You are given an integer array coins representing coins of different denominations and an integer amount representing a total amount of money.

Return the number of combinations that make up that amount. If that amount of money cannot be made up by any combination of the coins, return 0.

You may assume that you have an infinite number of each kind of coin.

The answer is guaranteed to fit into a signed 32-bit integer.

 

Example 1:

Input: amount = 5, coins = [1,2,5]
Output: 4
Explanation: there are four ways to make up the amount:
5=5
5=2+2+1
5=2+1+1+1
5=1+1+1+1+1

Example 2:

Input: amount = 3, coins = [2]
Output: 0
Explanation: the amount of 3 cannot be made up just with coins of 2.

Example 3:

Input: amount = 10, coins = [10]
Output: 1

 

Constraints:

  • 1 <= coins.length <= 300
  • 1 <= coins[i] <= 5000
  • All the values of coins are unique.
  • 0 <= amount <= 5000

Solutions

Solution 1: Dynamic Programming (Complete Knapsack)
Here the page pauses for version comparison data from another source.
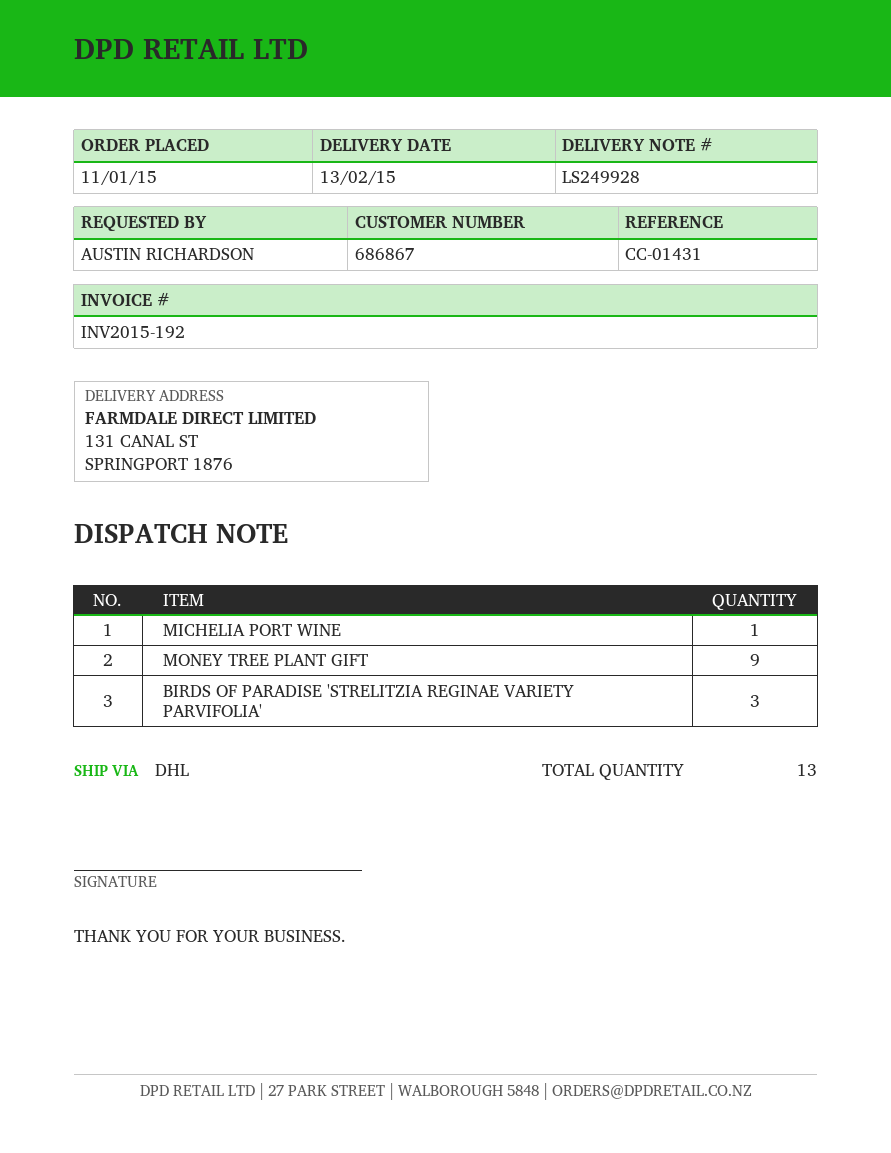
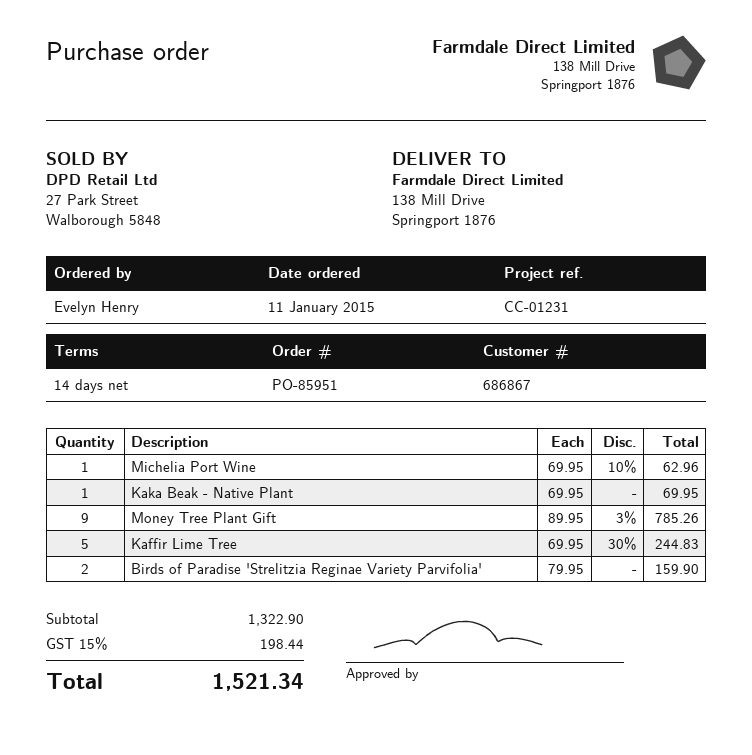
reference: CC-01431 -> CC-01231
ordered by: AUSTIN RICHARDSON -> Evelyn Henry
ship to: 131 CANAL ST, SPRINGPORT 1876 -> 138 Mill Drive, Springport 1876
BIRDS OF PARADISE 'STRELITZIA REGINAE VARIETY PARVIFOLIA': 3 -> 2
Kaka Beak - Native Plant: none -> 1
Kaffir Lime Tree: none -> 5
We define $f[i][j]$ as the number of coin combinations to make up the amount $j$ using the first $i$ types of coins. Initially, $f[0][0] = 1$, and the values of other positions are all $0$.
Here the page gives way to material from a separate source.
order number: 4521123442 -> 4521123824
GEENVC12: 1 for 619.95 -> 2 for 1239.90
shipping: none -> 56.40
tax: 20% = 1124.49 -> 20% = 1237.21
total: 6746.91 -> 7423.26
We can enumerate the quantity $k$ of the last coin used, then we have equation one:

$$ f[i][j] = f[i - 1][j] + f[i - 1][j - x] + f[i - 1][j - 2 \times x] + \cdots + f[i - 1][j - k \times x] $$

where $x$ represents the face value of the $i$-th type of coin.
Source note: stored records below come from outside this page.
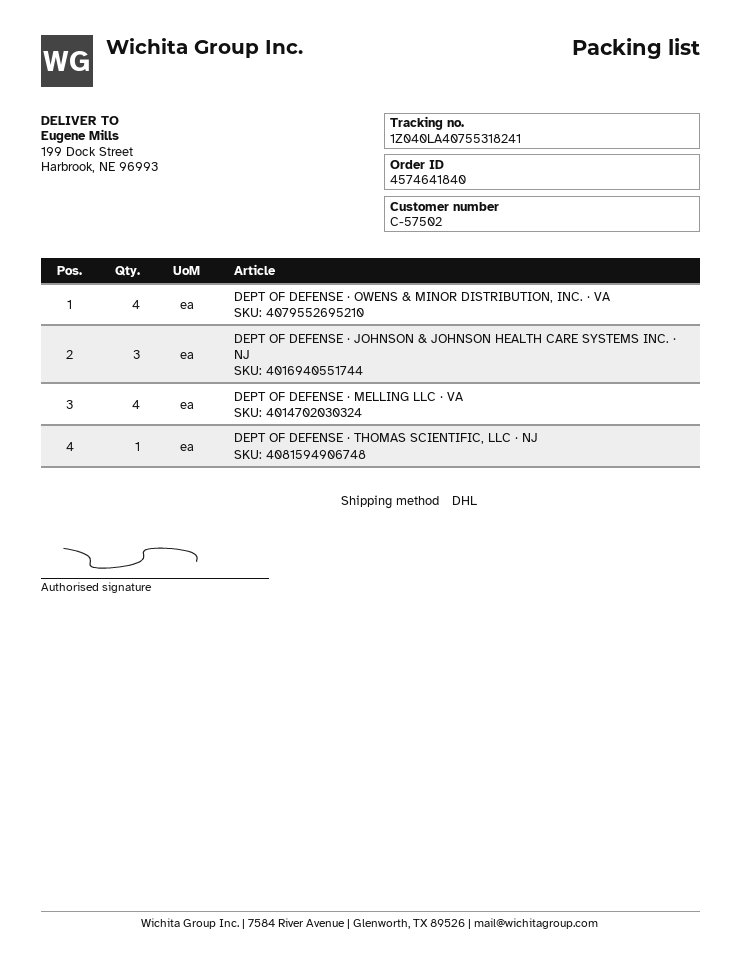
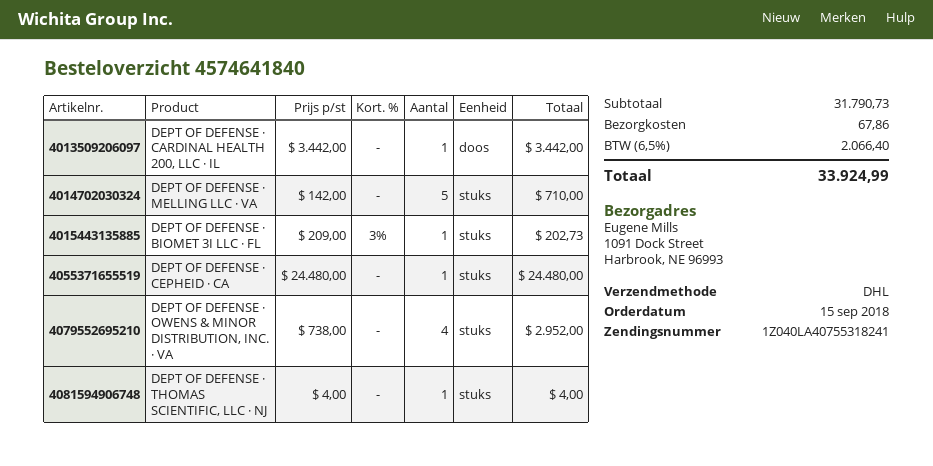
ship to: 199 Dock Street, Harbrook, NE 96993 -> 1091 Dock Street, Harbrook, NE 96993
DEPT OF DEFENSE · JOHNSON & JOHNSON HEALTH CARE SYSTEMS INC. · NJ: 3 -> none
DEPT OF DEFENSE · MELLING LLC · VA: 4 -> 5
DEPT OF DEFENSE · CARDINAL HEALTH 200, LLC · IL: none -> 1
DEPT OF DEFENSE · BIOMET 3I LLC · FL: none -> 1
DEPT OF DEFENSE · CEPHEID · CA: none -> 1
Let $j = j - x$, then we have equation two:

$$ f[i][j - x] = f[i - 1][j - x] + f[i - 1][j - 2 \times x] + \cdots + f[i - 1][j - k \times x] $$

Substituting equation two into equation one, we can get the following state transition equation:

$$ f[i][j] = f[i - 1][j] + f[i][j - x] $$

The final answer is $f[m][n]$.

The time complexity is $O(m \times n)$, and the space complexity is $O(m \times n)$. Where $m$ and $n$ are the number of types of coins and the total amount, respectively.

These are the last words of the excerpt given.